* [Work to complete]:
Pictures should be excluded; otherwise, copy every entry exactly.

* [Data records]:
........
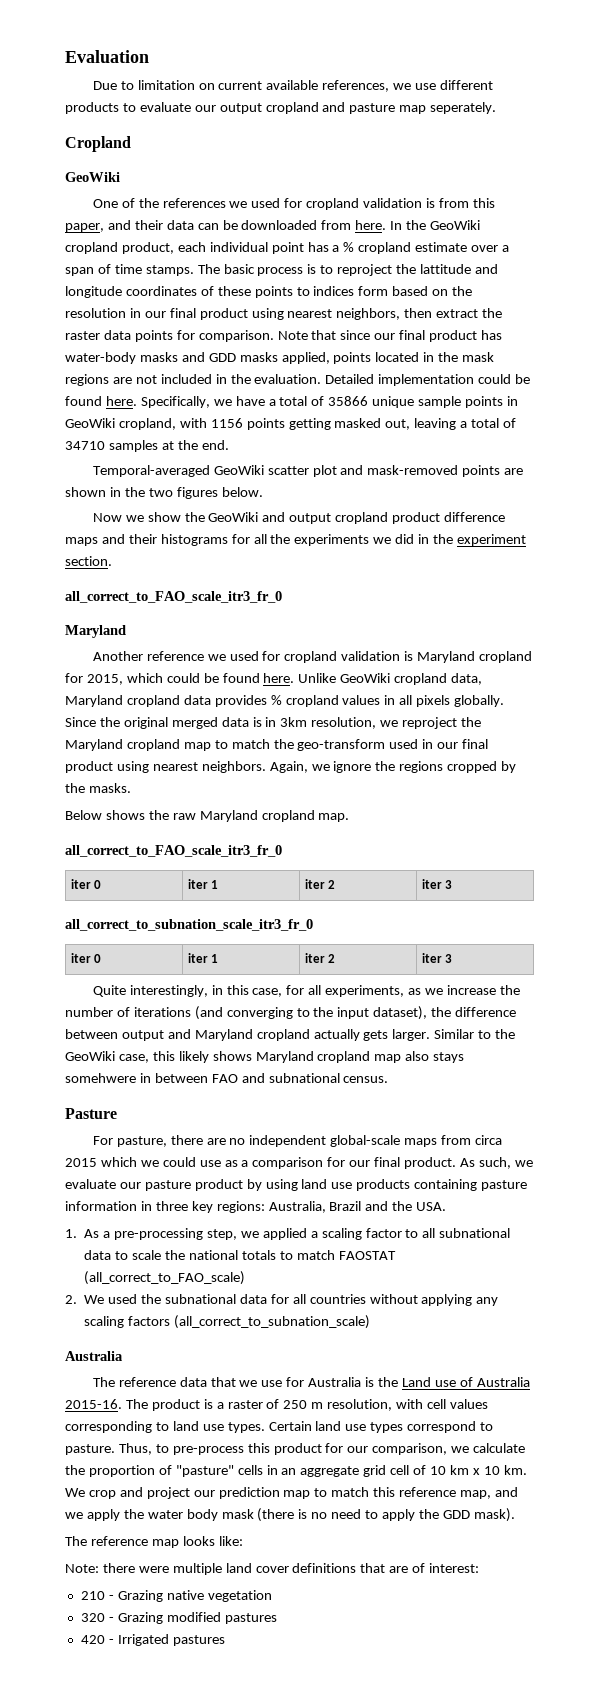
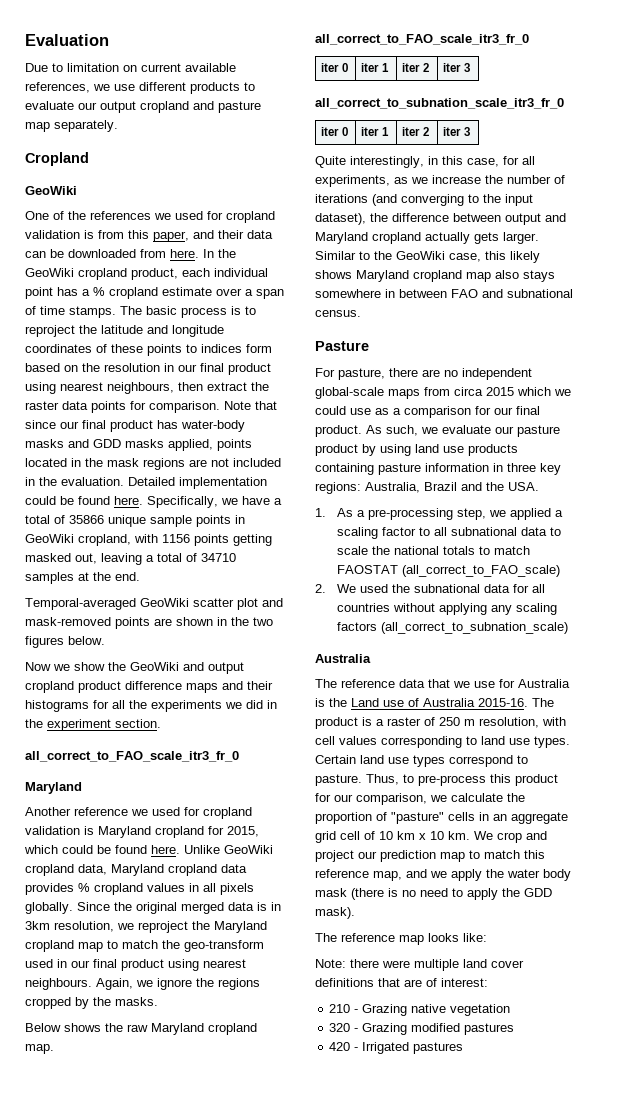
- Due to limitation on current available references, we use different products to evaluate our output cropland and pasture map seperately.
+ Due to limitation on current available references, we use different products to evaluate our output cropland and pasture map separately.
- The basic process is to reproject the lattitude and longitude coordinates of these points to indices form based on the resolution in our final product using nearest neighbors, then extract the raster data points for comparison.
+ The basic process is to reproject the latitude and longitude coordinates of these points to indices form based on the resolution in our final product using nearest neighbours, then extract the raster data points for comparison.
- Since the original merged data is in 3km resolution, we reproject the Maryland cropland map to match the geo-transform used in our final product using nearest neighbors.
+ Since the original merged data is in 3km resolution, we reproject the Maryland cropland map to match the geo-transform used in our final product using nearest neighbours.
- Similar to the GeoWiki case, this likely shows Maryland cropland map also stays somehwere in between FAO and subnational census.
+ Similar to the GeoWiki case, this likely shows Maryland cropland map also stays somewhere in between FAO and subnational census.

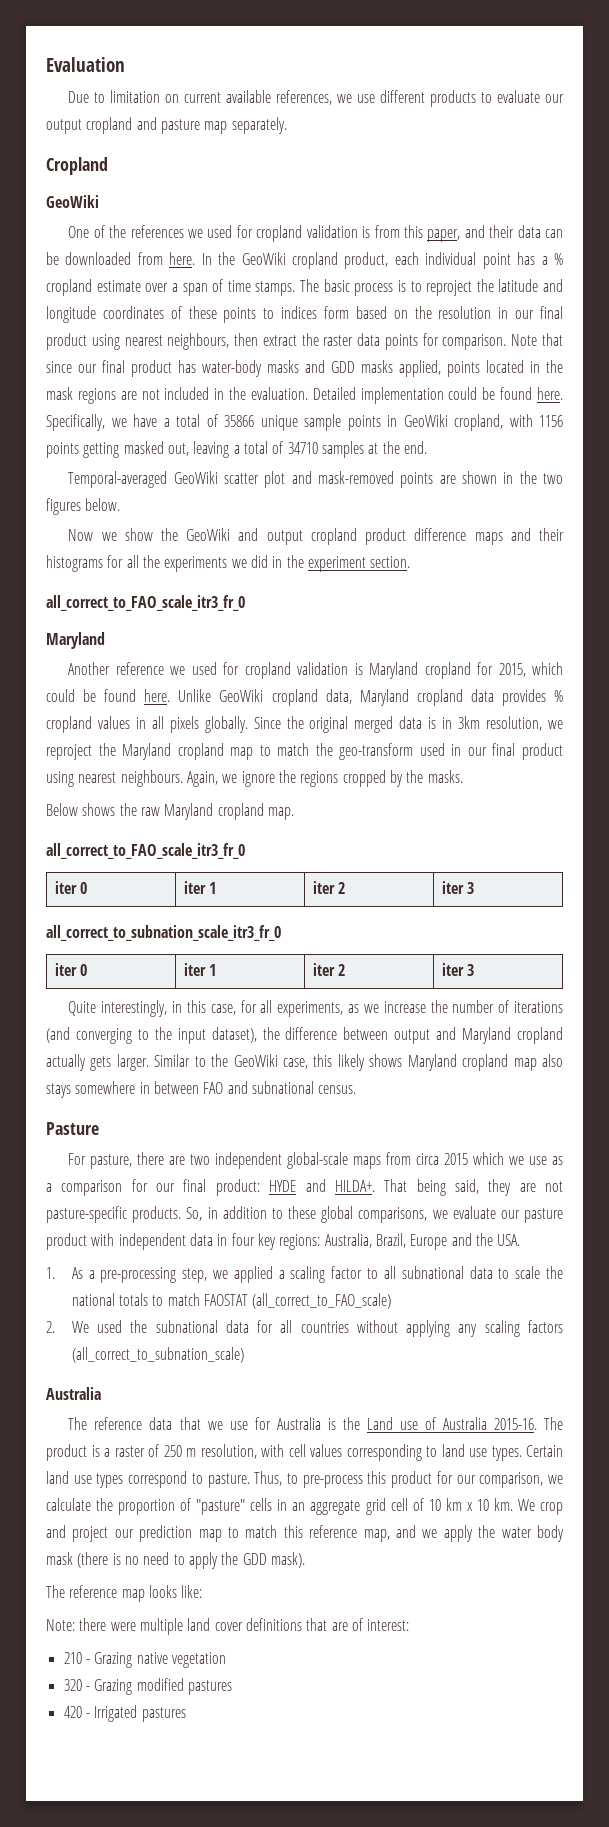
- For pasture, there are no independent global-scale maps from circa 2015 which we could use as a comparison for our final product. As such, we evaluate our pasture product by using land use products containing pasture information in three key regions: Australia, Brazil and the USA.
+ For pasture, there are two independent global-scale maps from circa 2015 which we use as a comparison for our final product: HYDE and HILDA+. That being said, they are not pasture-specific products. So, in addition to these global comparisons, we evaluate our pasture product with independent data in four key regions: Australia, Brazil, Europe and the USA.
........
* [Reply to the task]:
- Due to limitation on current available references, we use different products to evaluate our output cropland and pasture map seperately.
+ Due to limitation on current available references, we use different products to evaluate our output cropland and pasture map separately.
- The basic process is to reproject the lattitude and longitude coordinates of these points to indices form based on the resolution in our final product using nearest neighbors, then extract the raster data points for comparison.
+ The basic process is to reproject the latitude and longitude coordinates of these points to indices form based on the resolution in our final product using nearest neighbours, then extract the raster data points for comparison.
- Since the original merged data is in 3km resolution, we reproject the Maryland cropland map to match the geo-transform used in our final product using nearest neighbors.
+ Since the original merged data is in 3km resolution, we reproject the Maryland cropland map to match the geo-transform used in our final product using nearest neighbours.
- Similar to the GeoWiki case, this likely shows Maryland cropland map also stays somehwere in between FAO and subnational census.
+ Similar to the GeoWiki case, this likely shows Maryland cropland map also stays somewhere in between FAO and subnational census.

- For pasture, there are no independent global-scale maps from circa 2015 which we could use as a comparison for our final product. As such, we evaluate our pasture product by using land use products containing pasture information in three key regions: Australia, Brazil and the USA.
+ For pasture, there are two independent global-scale maps from circa 2015 which we use as a comparison for our final product: HYDE and HILDA+. That being said, they are not pasture-specific products. So, in addition to these global comparisons, we evaluate our pasture product with independent data in four key regions: Australia, Brazil, Europe and the USA.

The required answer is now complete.